TISは2026年6月17日、「ServiceNow」のSIサービス「ServiceNowオファリングサービス」の提供を開始した。課題領域ごとに用意した6つのメニューと事前のFit&Gap分析により、過剰なカスタマイズや導入後の運用負荷を抑え、適切な範囲で導入できるように支援する。
TISの「ServiceNowオファリングサービス」は、「ServiceNow」プラットフォームのSIサービスである。課題領域ごとの6つのメニューと事前のFit&Gap分析により、過剰なカスタマイズや運用負荷を抑えてServiceNowを適切な範囲で導入できるように支援する(図1)。
図1:「ServiceNowオファリングサービス」の概要(出典:TIS)拡大画像表示
TISは、「ServiceNowは必要な機能の見極めが難しく、過剰なカスタマイズや導入後の運用負荷の増大、内製化の停滞などにつながり、プロジェクトが不採算化するリスクがある」とし、導入前に必要な機能を見極めることが重要になると指摘する。
表1は、6つの課題解決メニューである。いずれも、ServiceNowの標準機能(Out of the Box)の活用を前提に、必要機能と不要機能を切り分けることで投資対効果を可視化する。

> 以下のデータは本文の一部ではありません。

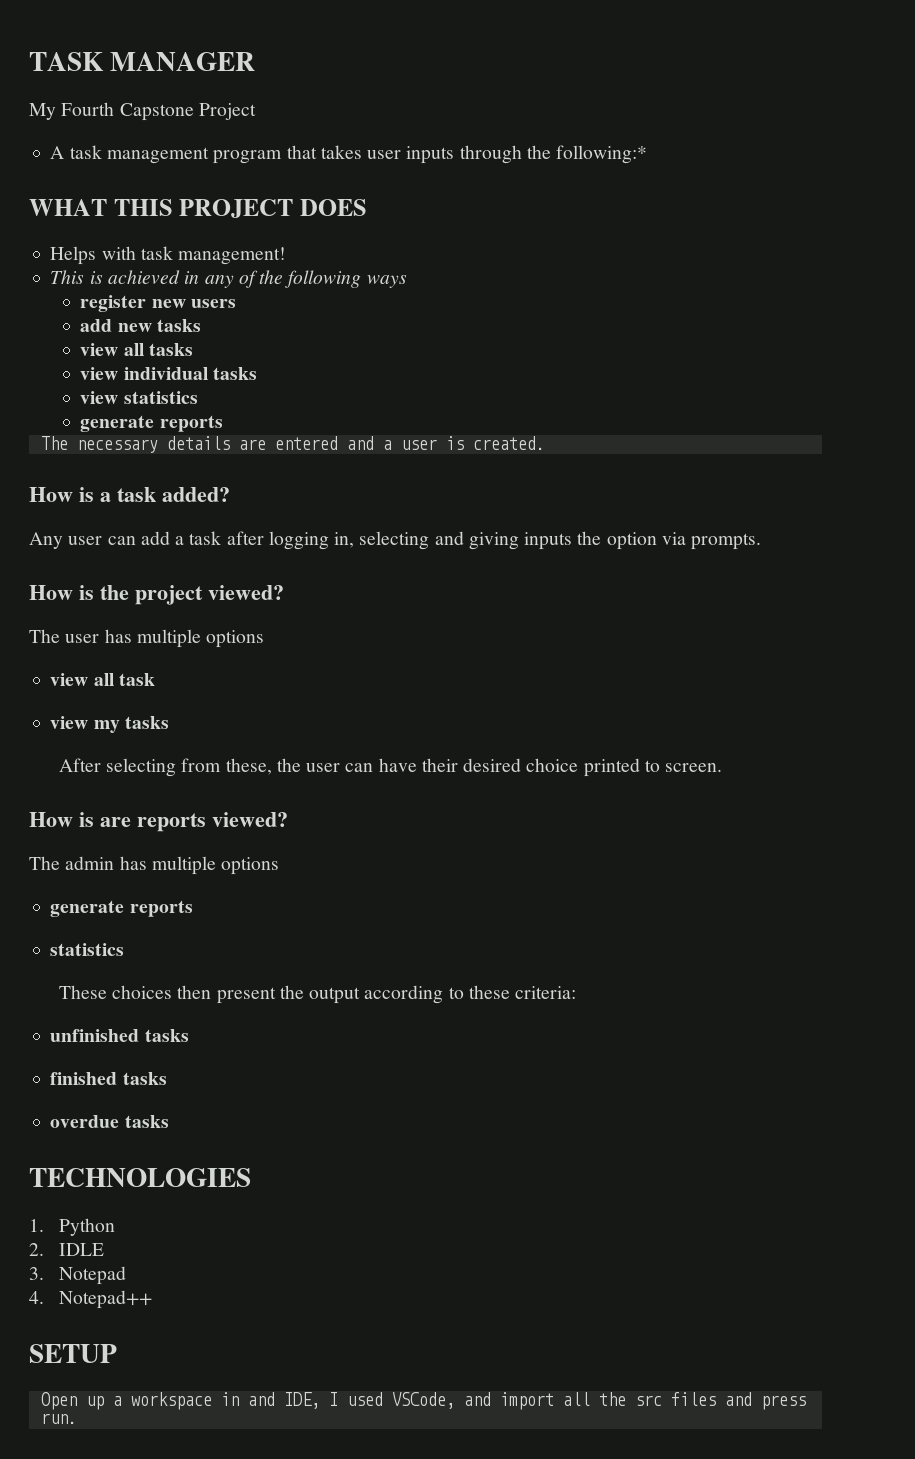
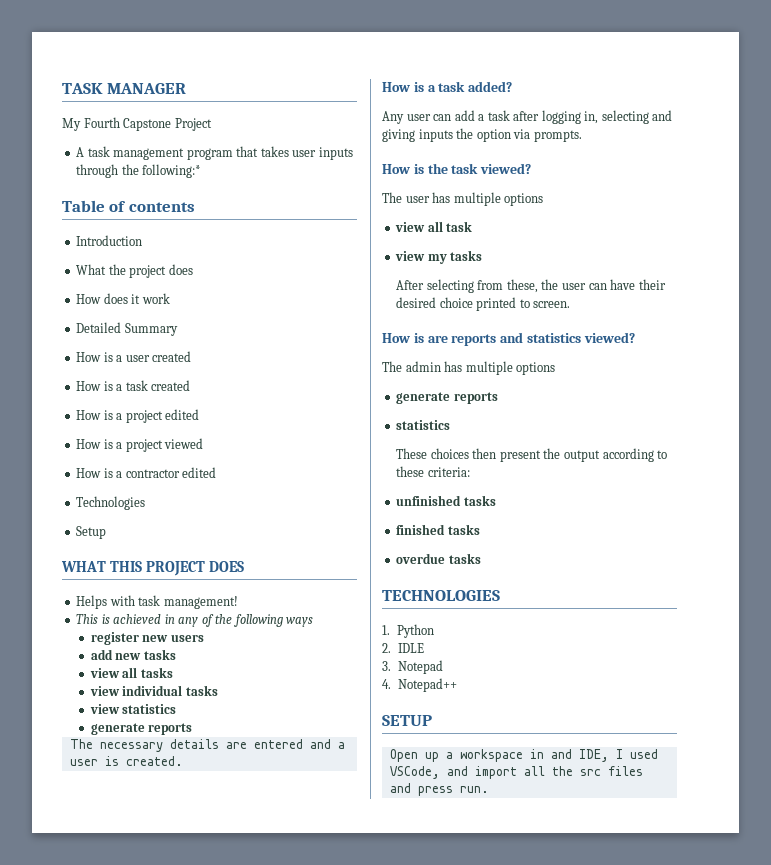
+ Table of contents
+ Introduction
+ What the project does
+ How does it work
+ Detailed Summary
+ How is a user created
+ How is a task created
+ How is a project edited
+ How is a project viewed
+ How is a contractor edited
+ Technologies
+ Setup
- How is the project viewed?
+ How is the task viewed?
- How is are reports viewed?
+ How is are reports and statistics viewed?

| オファリング対応領域 | 課題概要 | ServiceNowの活用機能 |
|---|---|---|
| サービスデスクの効率化 | 問い合わせ対応の自動化と標準化 AI活用による自動化 |
AIエージェント、ワークフロー、ナレッジ管理 |
| ITシステム管理の高度化 | インシデント管理や運用業務の統合 自動化によるコスト削減 |
インシデント管理、運用ワークフローの統合 |
| リスク対応力の強化 | 構成情報(CMDB)の一元管理 迅速な障害範囲特定と影響範囲分析 |
CMDB(構成管理データーベース)構築、アラート管理 |
| IT資産管理の最適化 (ハードウェア管理) |
資産調達から廃棄までの自動化、運用効率化 | 資産管理、ライフサイクル管理 |
| IT資産管理の最適化 (ソフトウェア管理) |
ソフトウェア資産・ライセンス情報の統合管理 コスト最適化 |
ソフトウェア資産管理、ライセンス管理 |
| セキュリティ運用の高度化 | インシデント検知 脆弱性管理の統合、自動化による負荷軽減 |
セキュリティインシデント管理、脆弱性管理 |
支援は、課題整理、Fit&Gap分析(別途見積もり)、導入計画策定、導入・開発支援、定着支援の5段階で進める。ライセンス販売から構築・運用までをワンストップで担い、内製化や段階的リリースを見据えたロードマップの策定にも応じる。
料金は、課題内容や要件に応じて変わる。TISは2027年度までに同サービスの総売上高20億円、導入社数10社を目標に掲げる。今後、ServiceNowのAIエージェントオーケストレーター「AI Agent Orchestrator」を活用した機能や運用高度化メニューを強化する。